Bronze Distinction in Non-Profit

Entered in Social Good Campaign

About this entry

For the first time ever in Sydney, it snowed at Christmas...ash. 

As it rained down on cities across the east coast and our skies were choked with apocalyptic smoke from raging bushfires, we looked to our leaders to do something..anything, but they refused to acknowledge the facts - actually they straight up denied them. 

Yes, Australia has always had bushfires, but climate change will continue to increase the frequency and severity of catastrophic events like this. 

As we gazed out the windows of our office barely able to see through the thick smoke, we wondered how we could get the message through to our government - THIS IS NOT NORMAL, THIS IS A CLIMATE EMERGENCY. 

Because really, how do you expect Santa to deliver presents when he can't even breathe? 

Why does this entry deserve to win?

Partnering with Greenpeace, we created a very special Christmas gift - The Ash Globe. A dark twist on the traditional snow globe made with ash we collected ourselves from the devastating fires around Sydney. 

The globe features an angry Santa holding a protest placard ‘It’s beginning to look a lot like climate change’ and a plaque on the base that reads 'Australia Burns. Christmas 2019.'  Each globe was also made sustainably and carbon offset. 

We needed to make an impact, so we went straight to the source of 'climate change denial' - Scott Morrison. We then enlisted comedian Dan Illic, who volunteered to be Santa and deliver an Ash Globe to our lucky Prime Minister.  However, turns out our PM was on holiday in Hawaii while the country was on fire. Naughty boy! (We left one at his gate anyway) 

This became the first social video asset we pushed out that immediately got people talking. We then took things to the next level and sent globes to several influencers and celebrities who were more than happy to help - because as it turns out, we weren't the only ones who were pissed off. 

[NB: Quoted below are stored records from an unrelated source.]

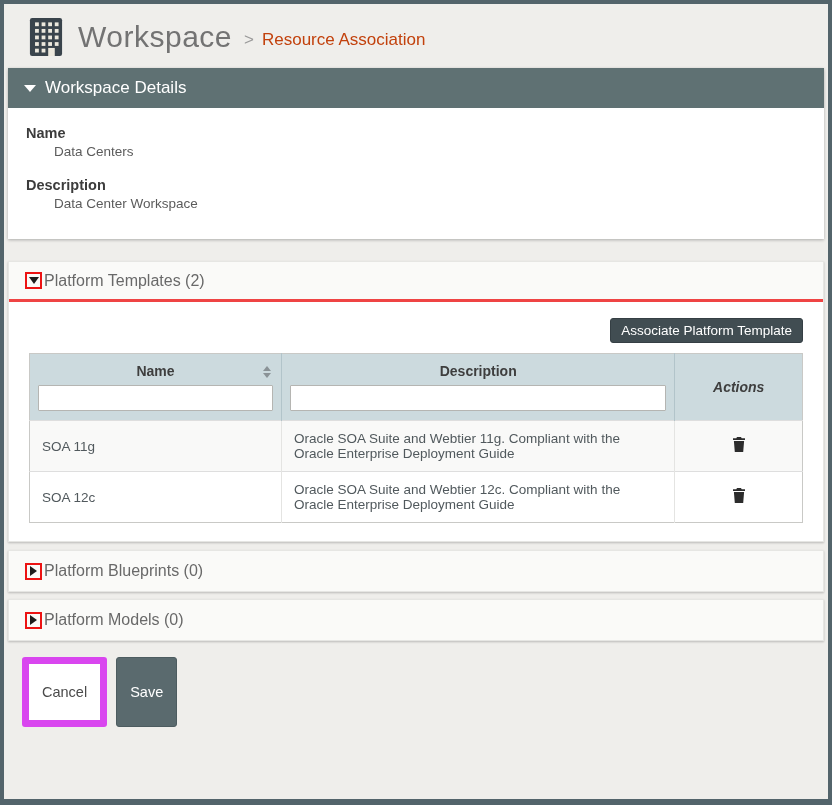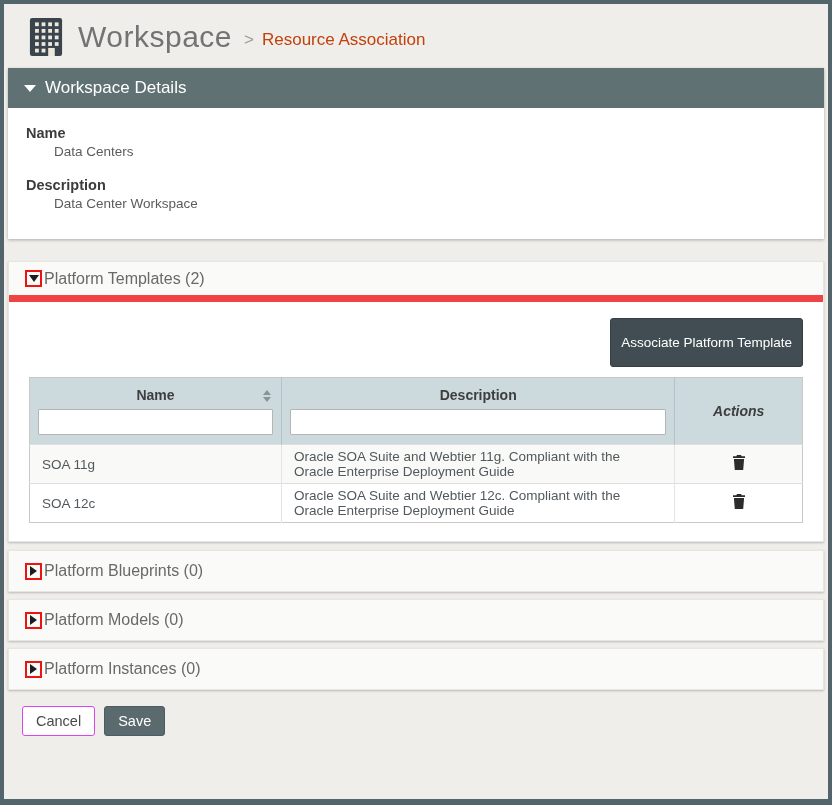"Platform Templates (2)" .section-open .section-header { border-bottom: 7px solid #ef4444 -> 3px solid #ef4444 }
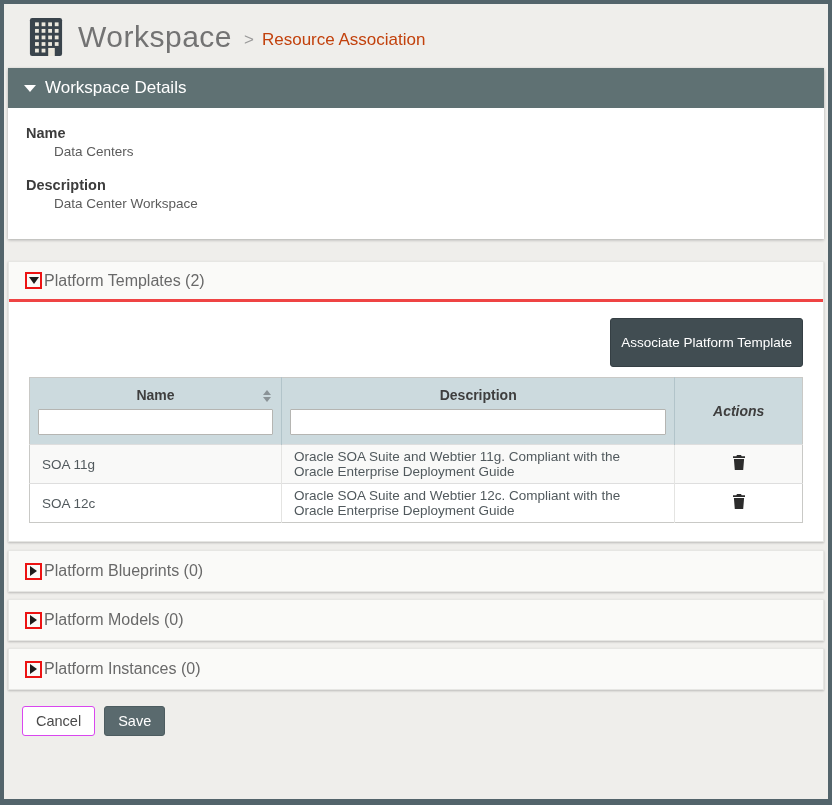"Associate Platform Template" .btn-dark { padding: 16px 10px -> 4px 10px }
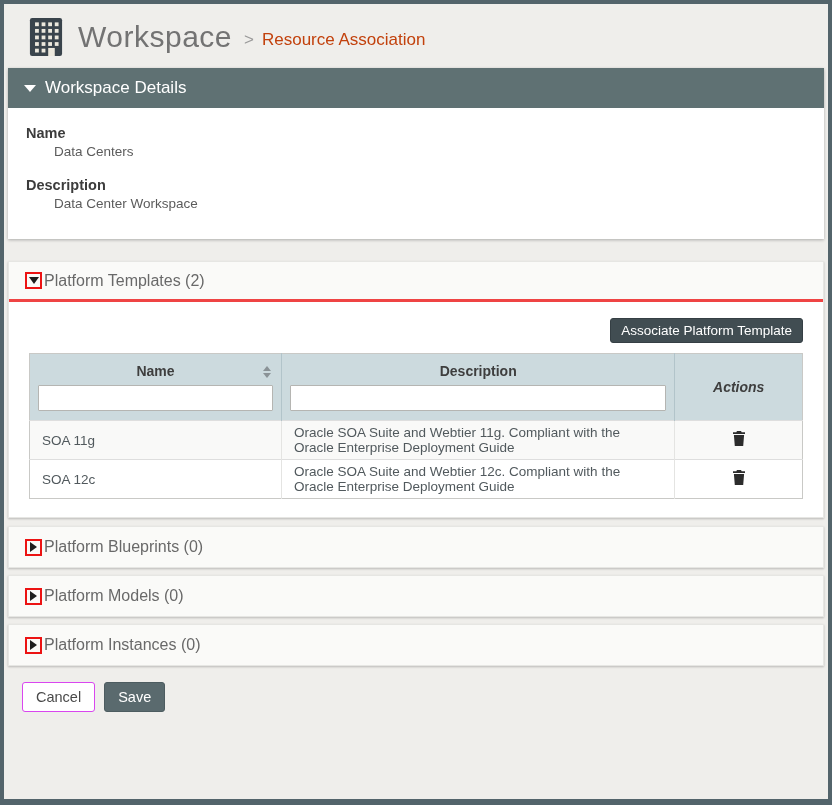"SOA 11g" tbody td { padding: 4px 12px -> 10px 12px }
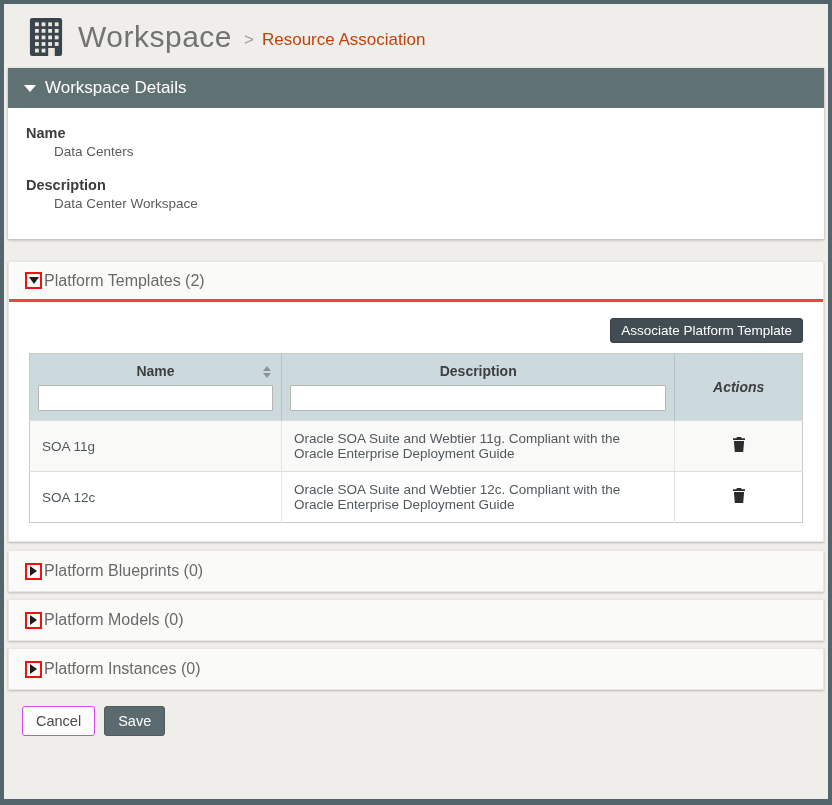"Platform Instances (0)" div.section { html: <div> <div> <span> <span></span> </span> <span>Platform Instances (0)</span> </div> </div> -> none }
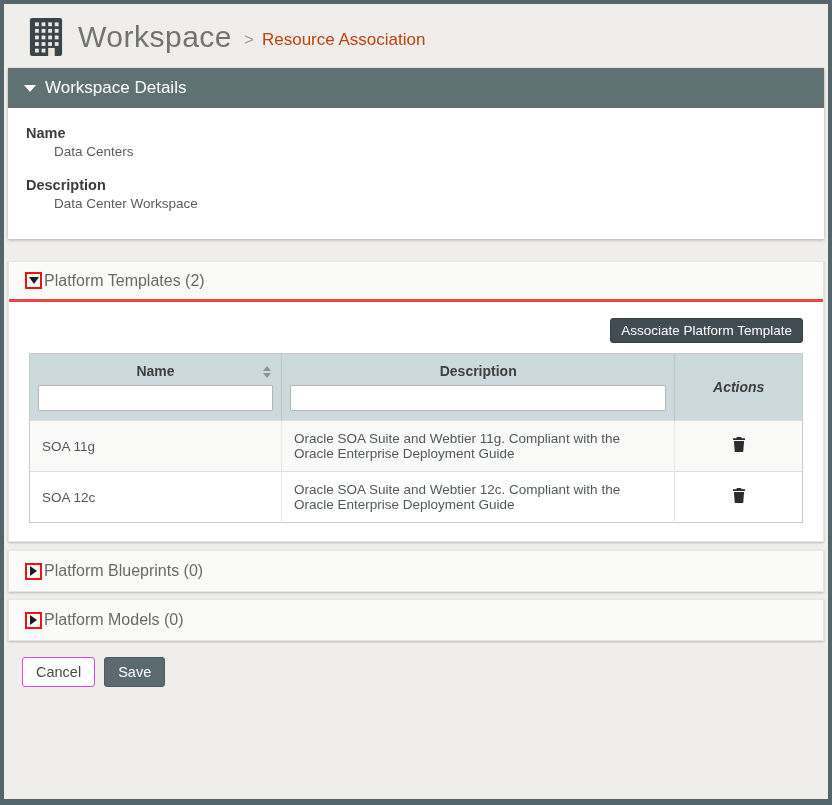"Cancel" .btn-cancel { border: 1px solid #d946ef -> 7px solid #d946ef; padding: 6px 13px -> 20px 13px }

Tim Minchin, Hugh Jackman, Lisa Wilkinson and Russell Crowe were just some of the celebrities who all offered to share The Ash Globe on their social channels, accompanied with their own message of frustration at our leaders lack of action. Posts  also encouraged followers to share and sign the Greenpeace petition demanding our government declare a climate emergency. 

 

 

 

Results

With no budget, we created The Ash Globes ourselves by hand and sent them out in under a week. While small, they really packed a punch; and the idea clearly resonated with celebrities and influencers who were more than happy to share them on their social channels. Some, like comedian Matt Okine, even contacted us to ask if he could share one. 

They also got plenty of people talking. Tim Minchin's Facebook post alone resulted in 37k likes, 2,700 comments and 16k shares. He also helped The Ash Globe make local and international news headlines with his heartfelt demand for action and critical attack on our leaders. 

Russel Crowe's post went out to his Twitter audience of 2.7million, and Hugh Jackman's Instagram story went out to over 28.8 million followers. #TheAshGlobe hashtag was tracked with a reach of 28million across the world. 

But the best part was that we helped Greenpeace reach over 100,000 signatures in their petition to demand climate action, forcing it to be presented and heard in Parliament. 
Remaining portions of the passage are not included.